What is the pelvic floor?

This wonderful group of muscles lines your pelvis from front to back and side to side. Most of the time it works as a posture muscle, supporting lightly and subconsciously in the background. It supports your internal organs, particularly the most low down ones – your bladder, bowel and uterus. 

Some people describe it like a “hammock” but I like to think of it rather like a closed trap door. It’s an internal support platform that can be: 

  • Lightly shut – for posture
  • More firmly shut – so you can resist the urge to wee or stop yourself leaking when you bounce on a trampoline
  • Tightly shut – to counteract the pressure on your organs when you cough or sneeze, or pick up something heavy

These muscles also have the clever ability to selectively relax. They release to open a tiny hole, your urethra, so you can wee, and a little bigger, your anus, for poo. They can also relax a bit more when you have sex and flabbergastingly wide during childbirth. Of course, that’s when your pelvic floor muscles are working as they should do!
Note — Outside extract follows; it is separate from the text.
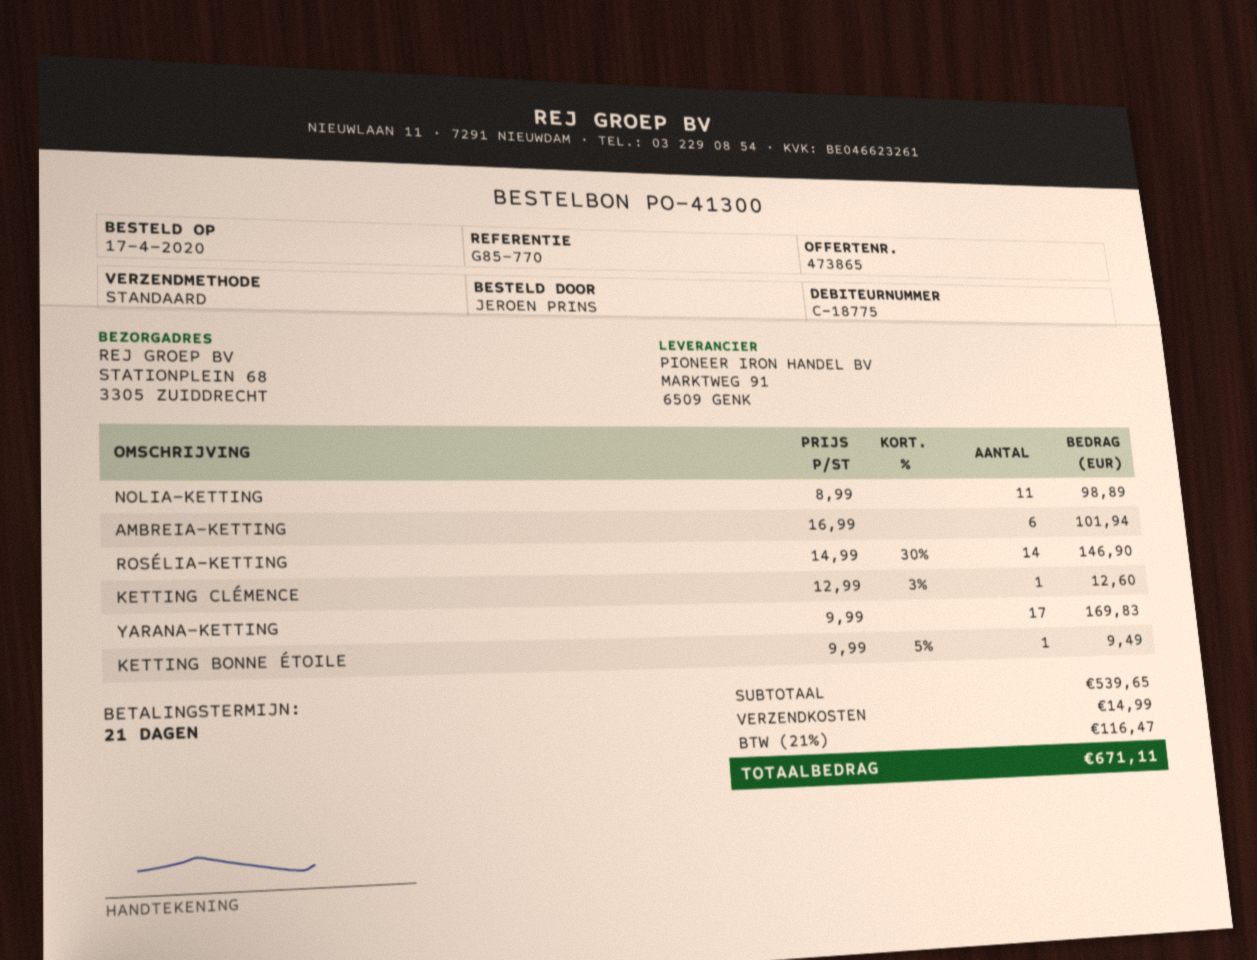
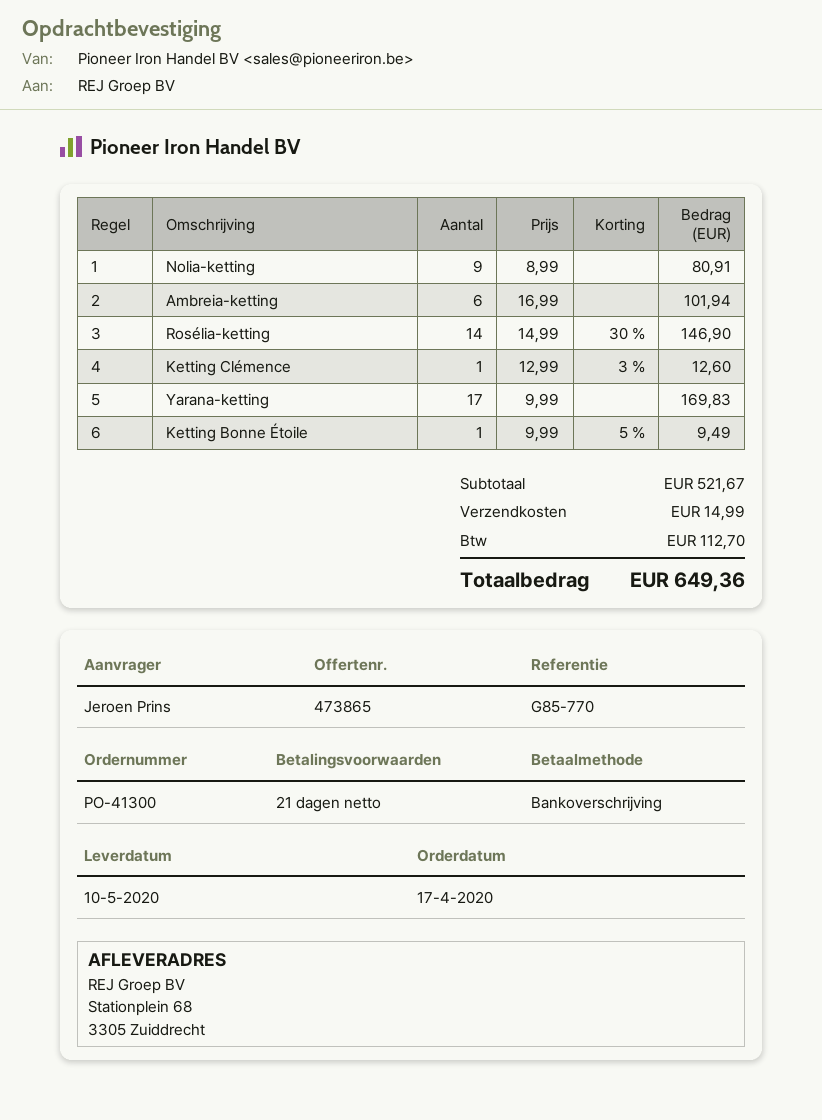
NOLIA-KETTING: 11 x 8.99 = 98.89 -> 9 x 8.99 = 80.91
subtotal: 539.65 -> 521.67
tax: 116.47 -> 112.70
total: 671.11 -> 649.36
Can menopause affect your pelvic floor?

Hormone changes during menopause bring unique physical changes to your body. Your pelvic floor muscles depend on oestrogen to function well and for their elasticity. As your oestrogen levels decrease, so too do collagen levels. This means your muscles can be less effective at doing their supporting or relaxing jobs. Just like the rest of your muscles, this part of your body needs training. Read on to find out how to do this with pelvic floor exercises.

What happens if your pelvic floor weakens?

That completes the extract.